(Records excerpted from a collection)
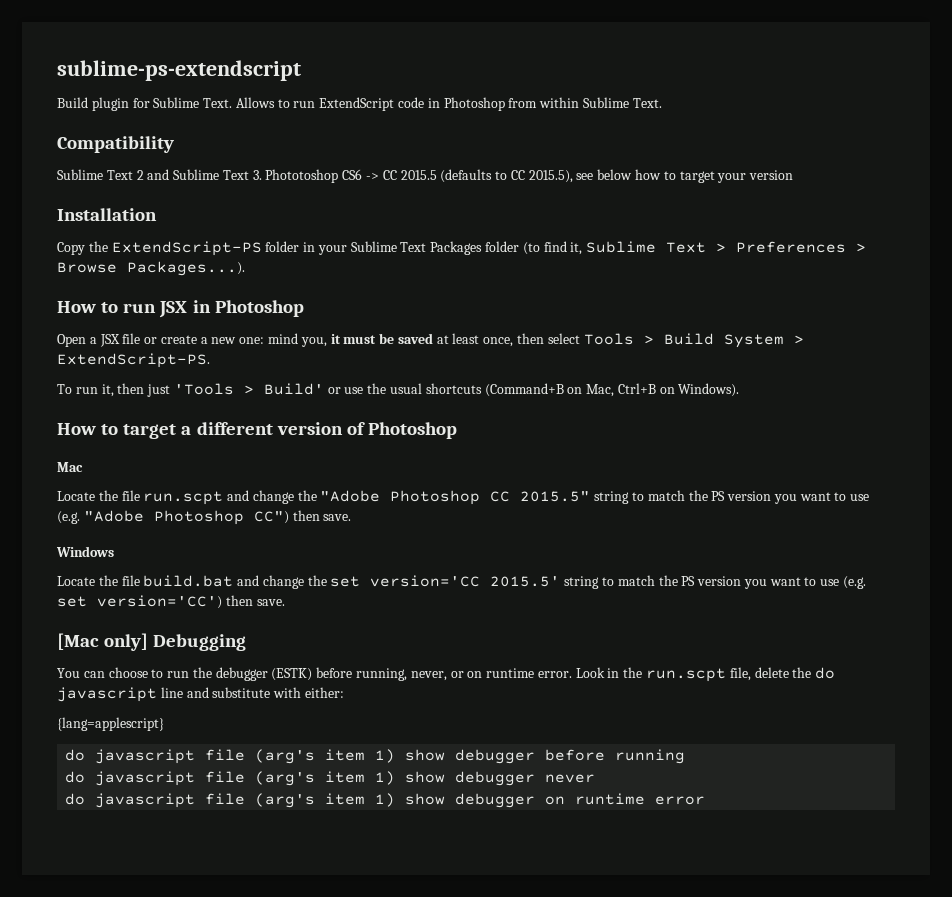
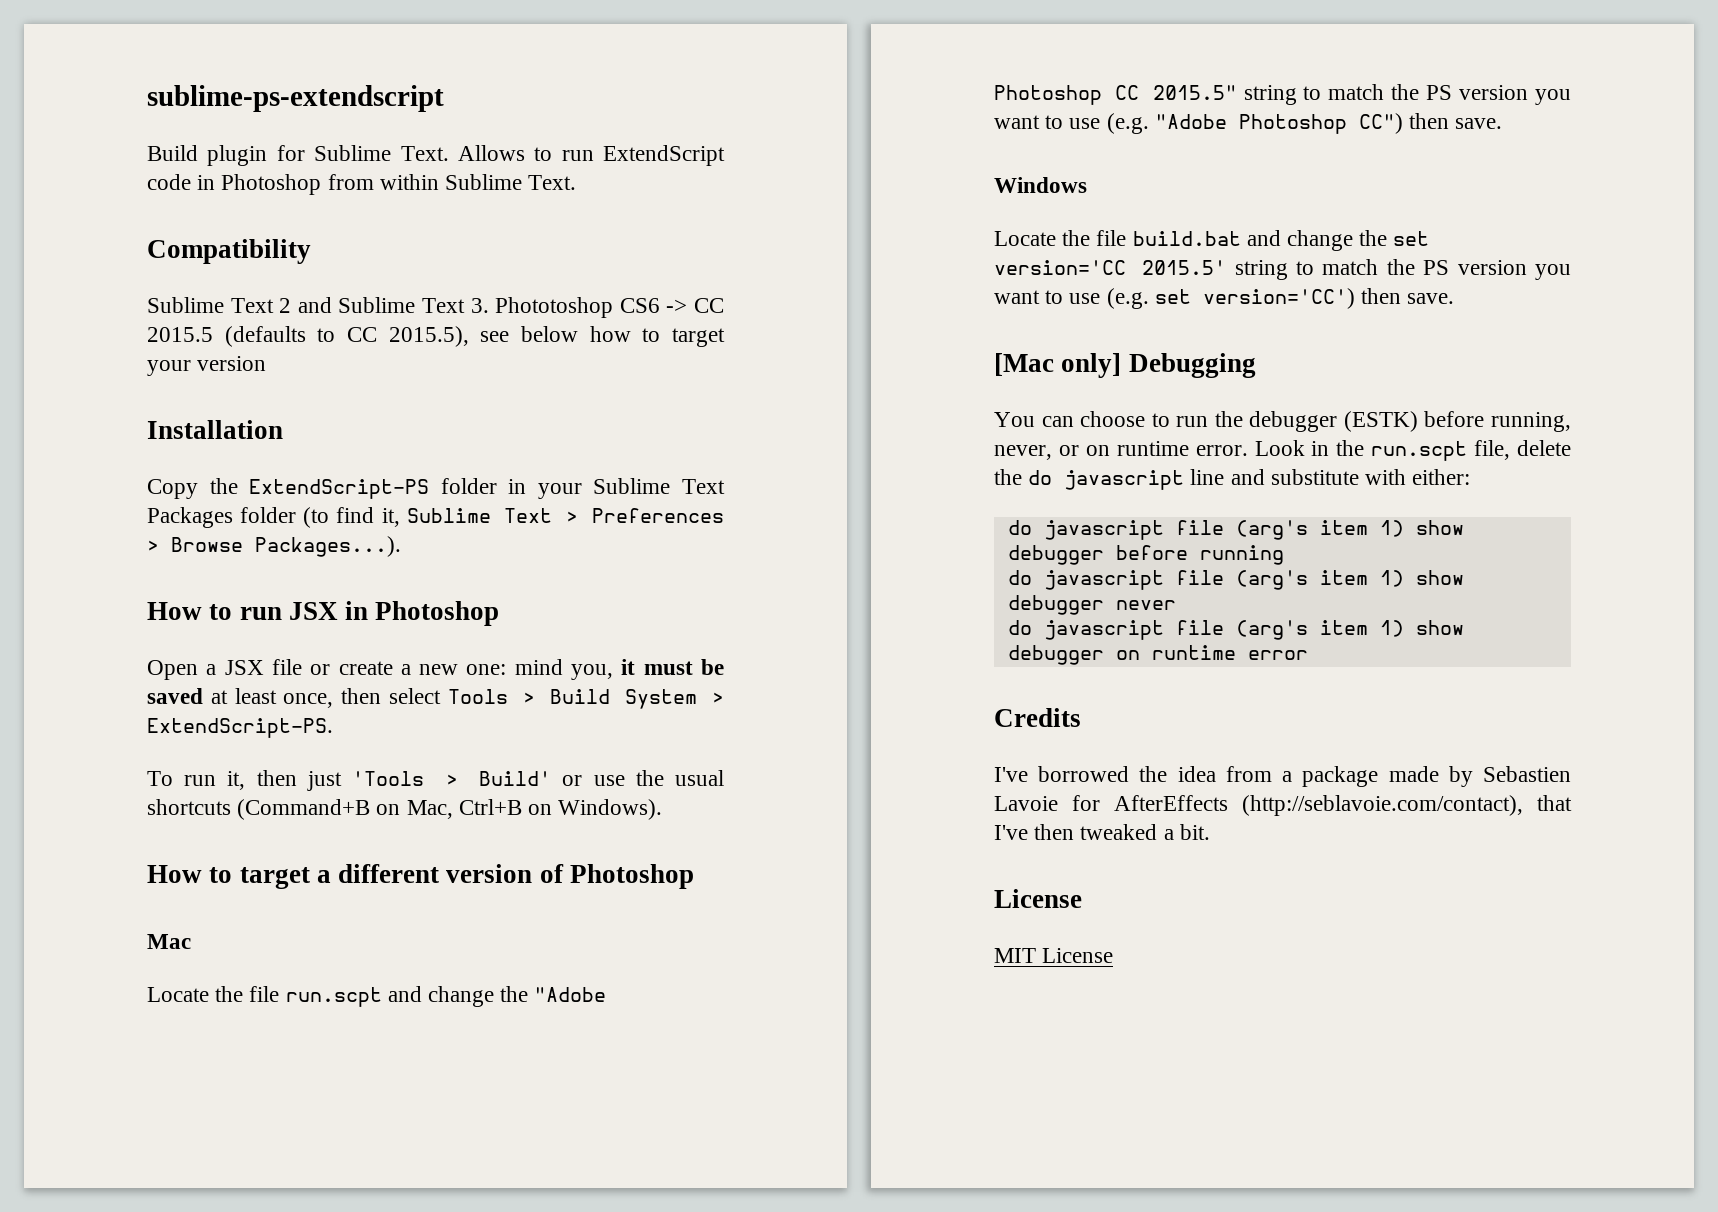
- {lang=applescript}
+ Credits
+ I've borrowed the idea from a package made by Sebastien Lavoie for AfterEffects (http://seblavoie.com/contact), that I've then tweaked a bit.
+ License
+ MIT License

TASK PROMPT: Repeat the entries exactly, pictures left out.

EXERCISE RESPONSE:
- {lang=applescript}
+ Credits
+ I've borrowed the idea from a package made by Sebastien Lavoie for AfterEffects (http://seblavoie.com/contact), that I've then tweaked a bit.
+ License
+ MIT License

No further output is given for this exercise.